A/N: I always liked Cecelia and the fact that she had kids and didn't turn to morphling or spirits. Review and tell me what you think.

I don't own the Hunger Games or its characters


Cecelia Sirett

I won the 60th Games by strangling a girl with my bare hands. My fingers stayed locked around her neck long after she stopped weakly scratching at my face, after the life left her body, and after my name was announced, the word 'victor' now forever attached. I didn't let go until the ladder dropped, and then, it was only to switch my iron grip to the nearest rung. I had to make sure she was dead, that she wouldn't wake up and make me stay there.

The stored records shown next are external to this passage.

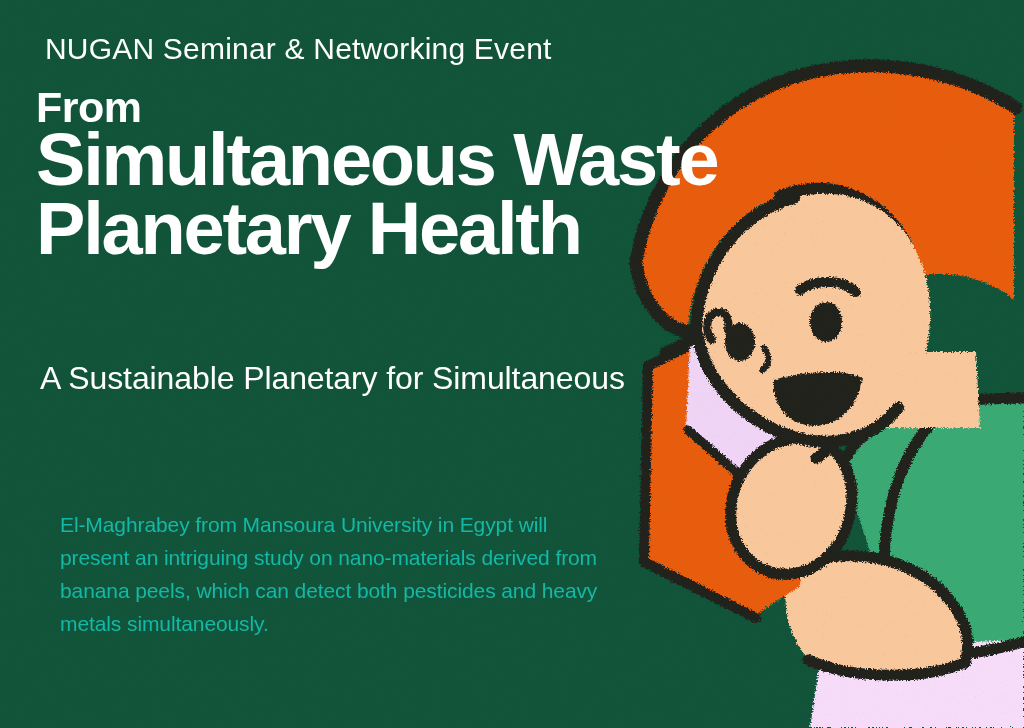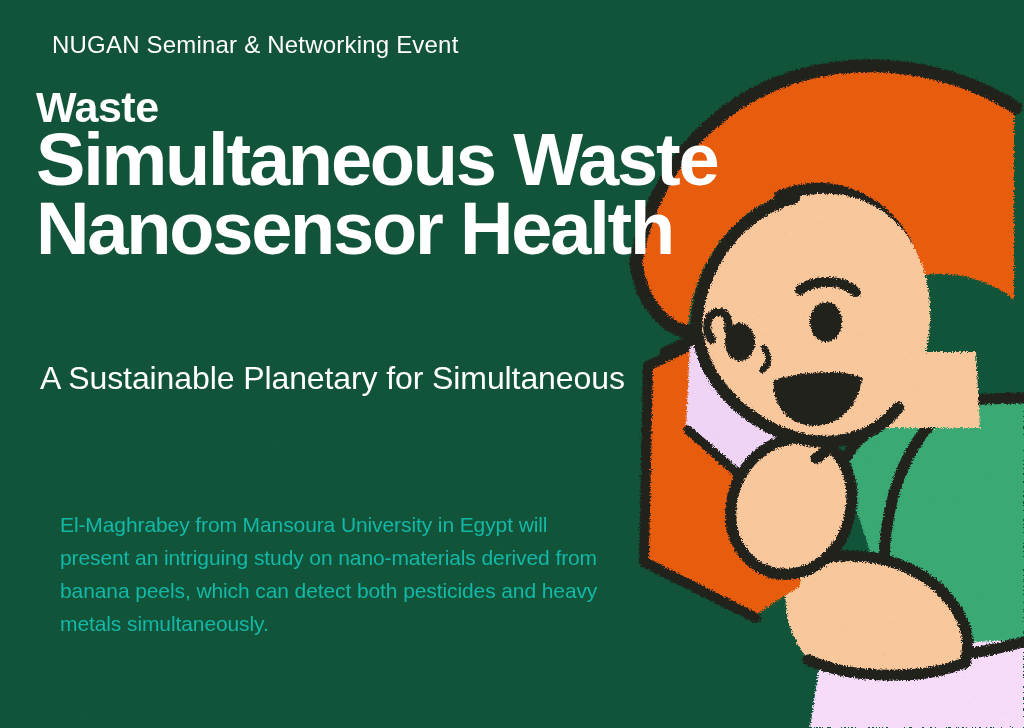"NUGAN Seminar & Networking Event" #kicker { font-size: 24px -> 30px; left: 52px -> 45px }
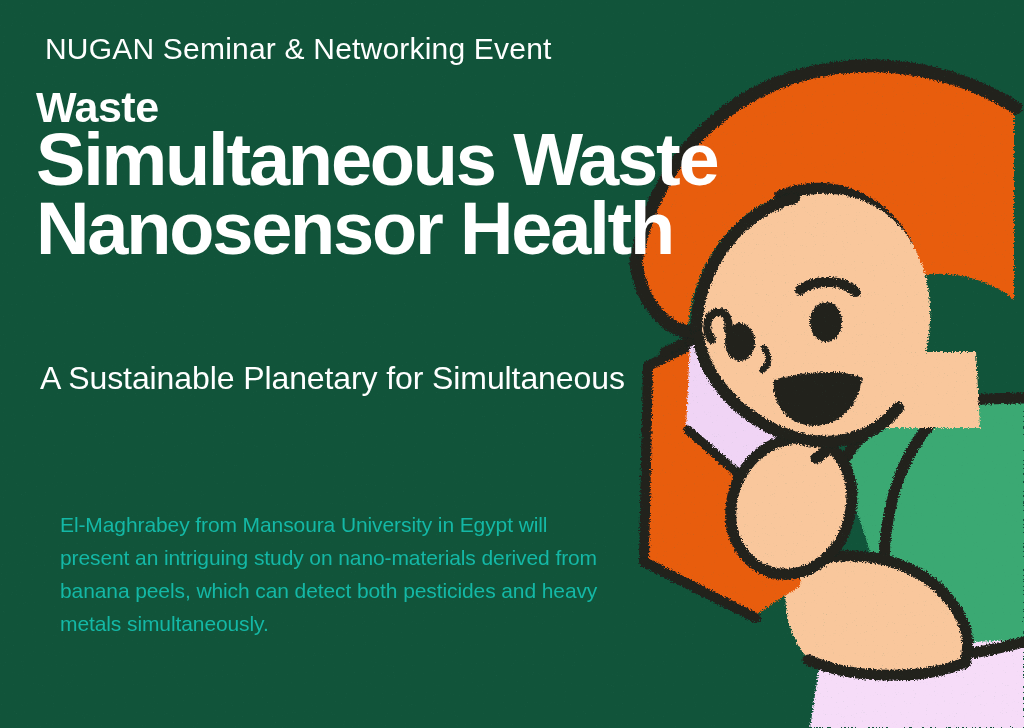"Waste" span.h-small { text: Waste -> From }
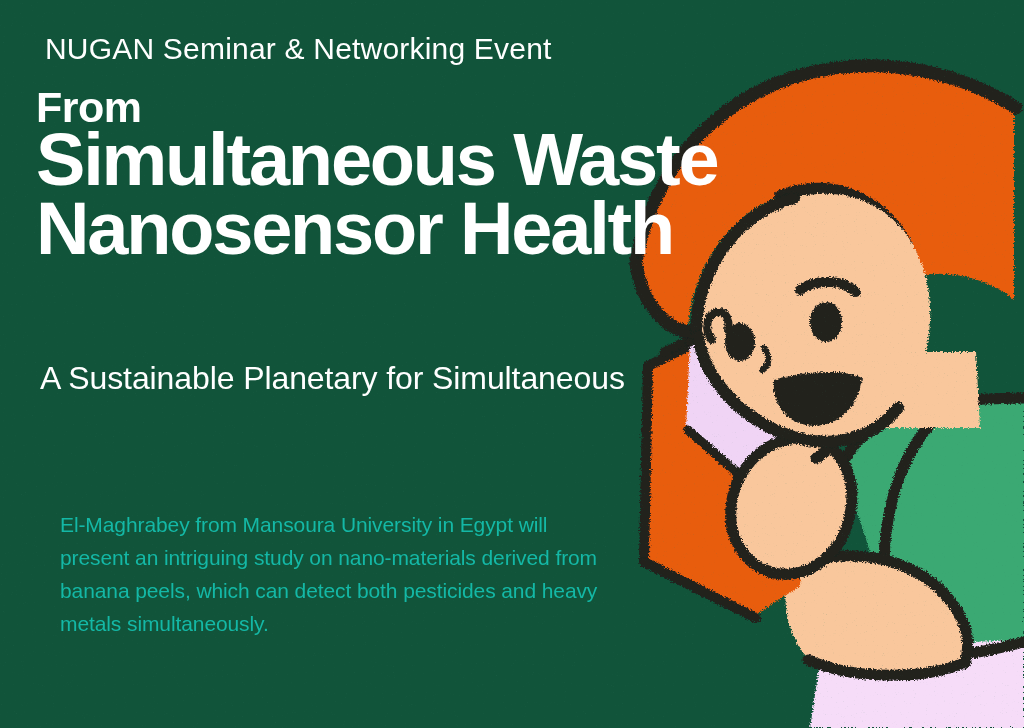"Nanosensor Health" span.h-big { text: Nanosensor -> Planetary }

It wasn't fair. I didn't deserve happiness. I didn't deserve a new house that smelled of potato soup and warm briskets, and felt like home. I didn't deserve Peter, the loving man that lit the lavender candles on our wedding day and told me that he would never let me go. I didn't deserve my three kids. When I first held Edger in my trembling arms, for a blissful moment, I forgot about the nightmares, and the arena, and the girl with the red welts around her neck. And when Tobias and then Francis joined, and the three boys chased each other down the hallways, giggling and red-faced, I felt more than happy; I was whole again.

It isn't fair, but it's coping, surviving. It's cooking breakfast in the morning and reading bedtime stories at night. It's selfishly blocking out horrifying memories. And maybe we all deserve some happiness in this concrete and smoke, even me. That's what I have to tell myself when Edger comes home from school with shining eyes and asks me why I strangled a girl that had said, so shyly, during her pre-Games interview that she wanted a family of her own one day.